**SUPPLIED DATA**
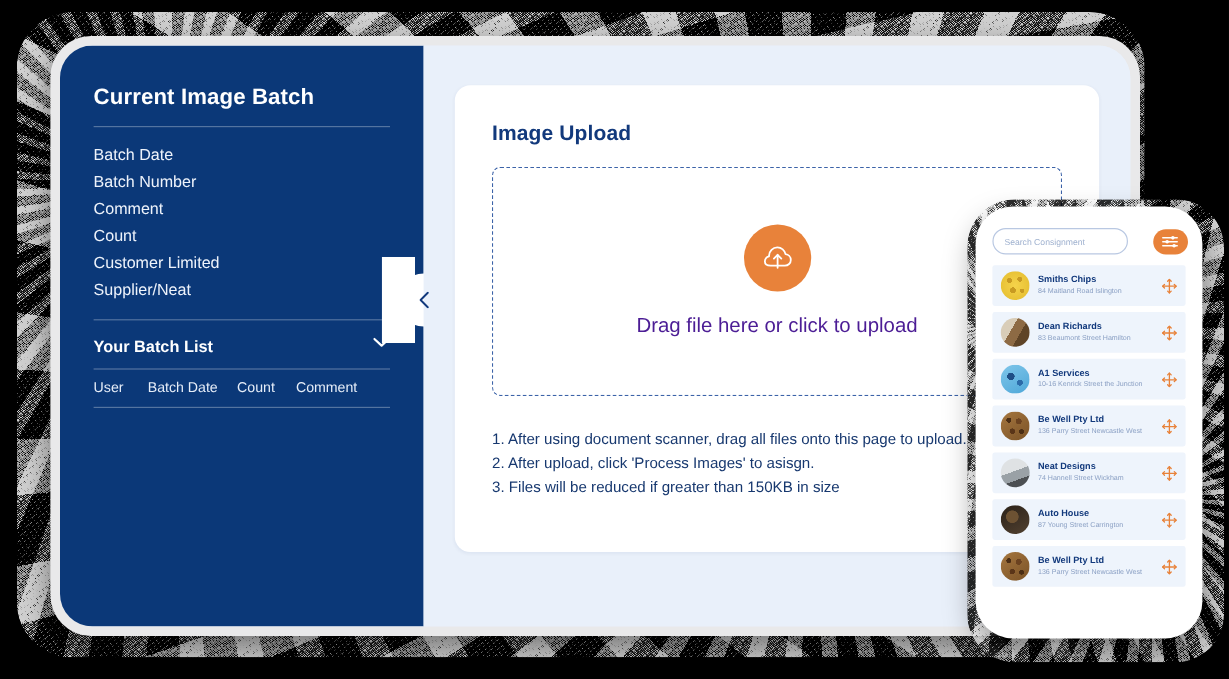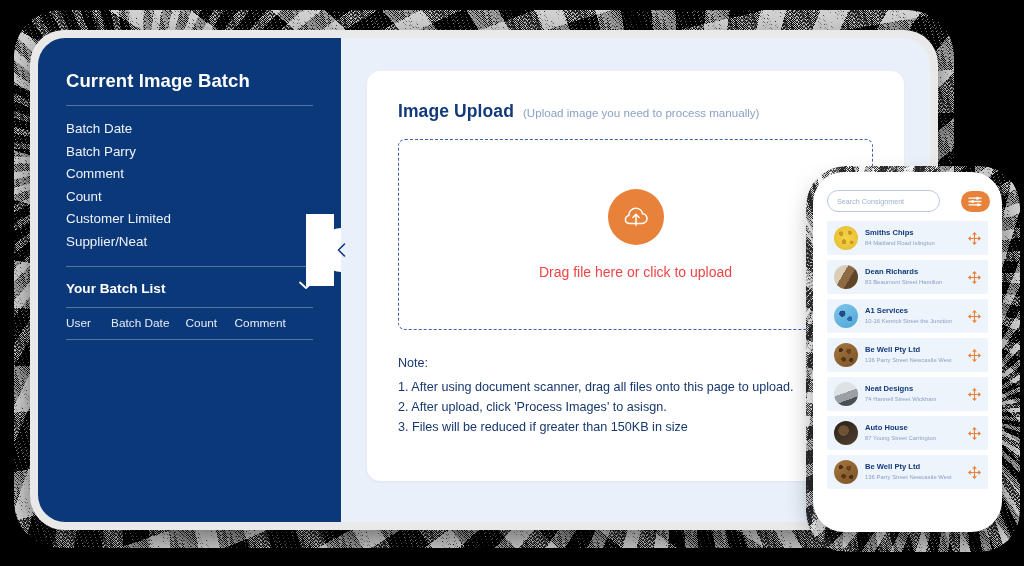"Current Image Batch" #tablet-frame { left: 30px -> 42px }
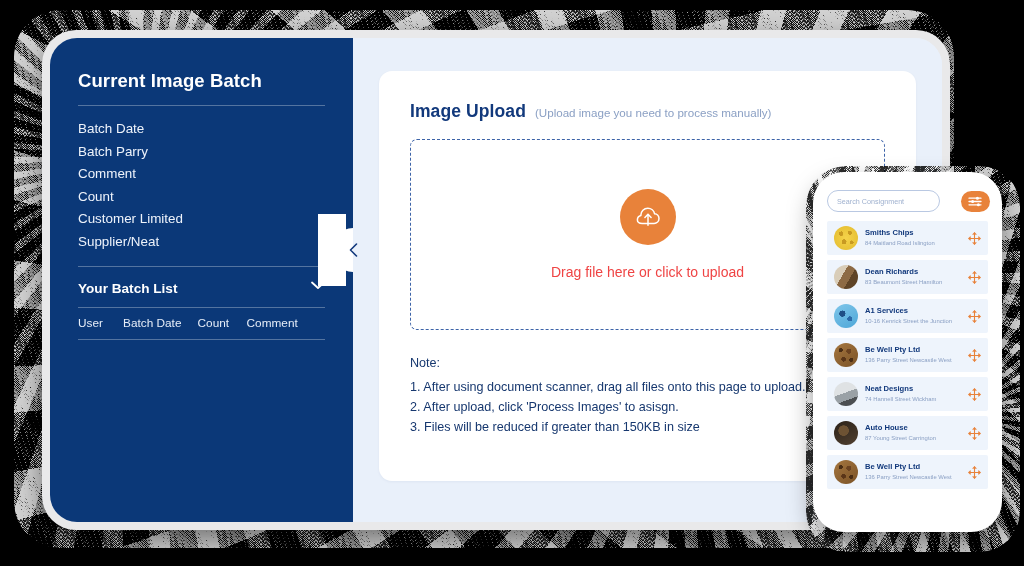"(Upload image you need to" span.card-sub { html: <span>(Upload image you need to process manually)</span> -> none }
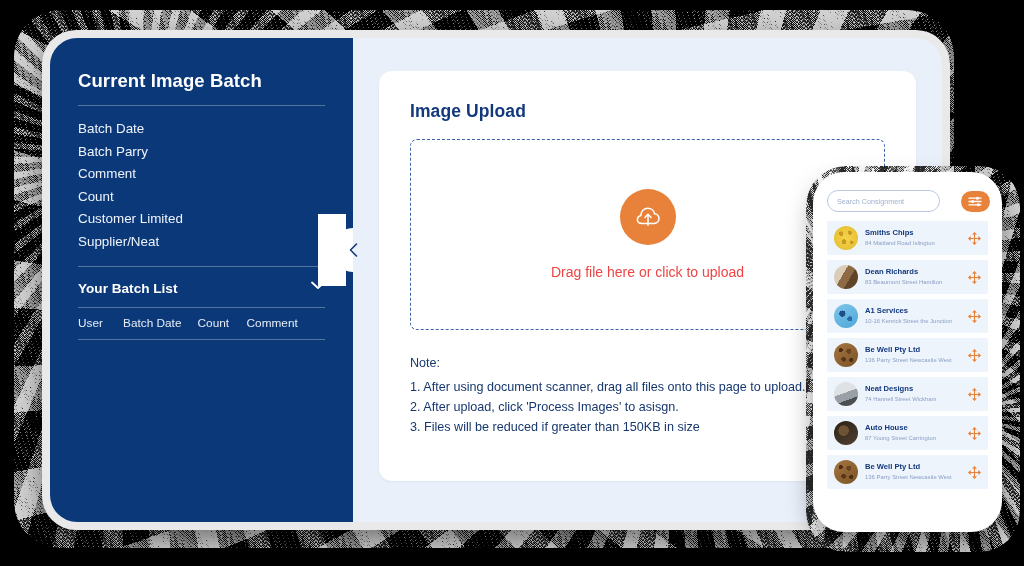"Batch Parry" div.side-field { text: Parry -> Number }
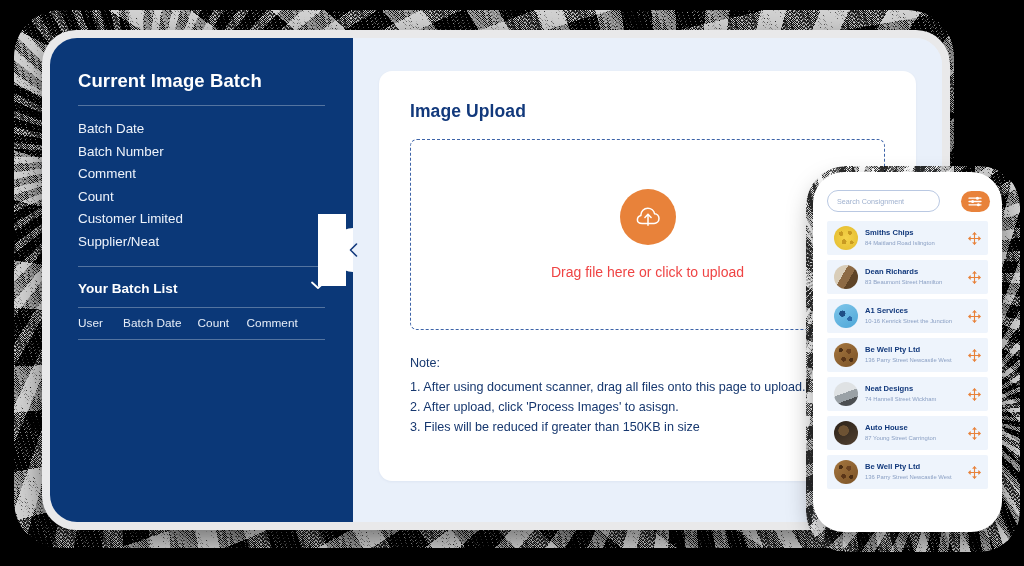"Drag file here or click" .dz-text { color: #ef4444 -> #4c1d95; font-size: 14px -> 17px }
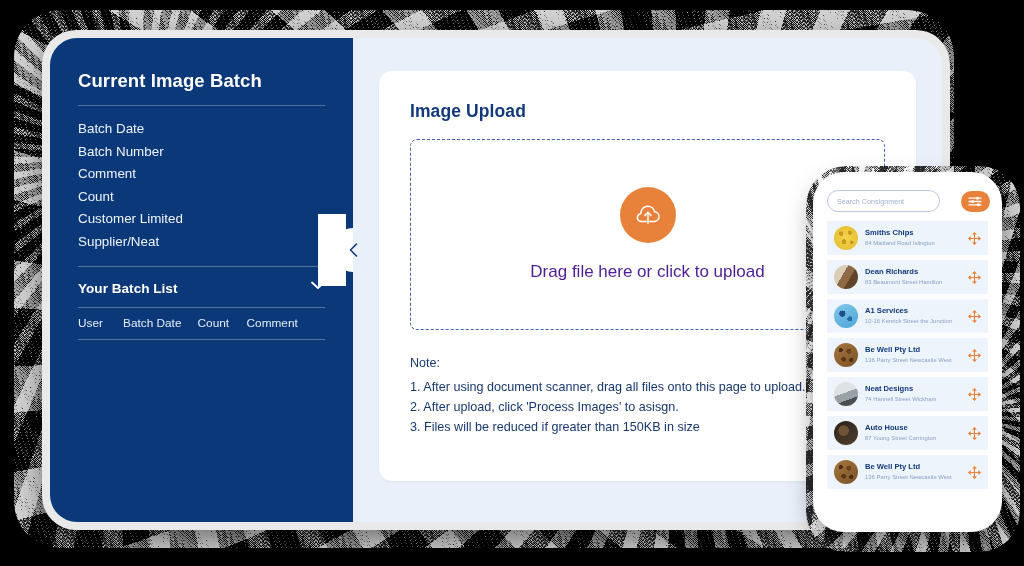"Note:" div.note-label { html: <div>Note:</div> -> none }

**WORK ORDER**
Your task is to copy exactly the lines from the line containing "html: <span>(Upload image" through the final line of the listing above and to omit every picture.

**SOLUTION BELOW**
"(Upload image you need to" span.card-sub { html: <span>(Upload image you need to process manually)</span> -> none }
"Batch Parry" div.side-field { text: Parry -> Number }
"Drag file here or click" .dz-text { color: #ef4444 -> #4c1d95; font-size: 14px -> 17px }
"Note:" div.note-label { html: <div>Note:</div> -> none }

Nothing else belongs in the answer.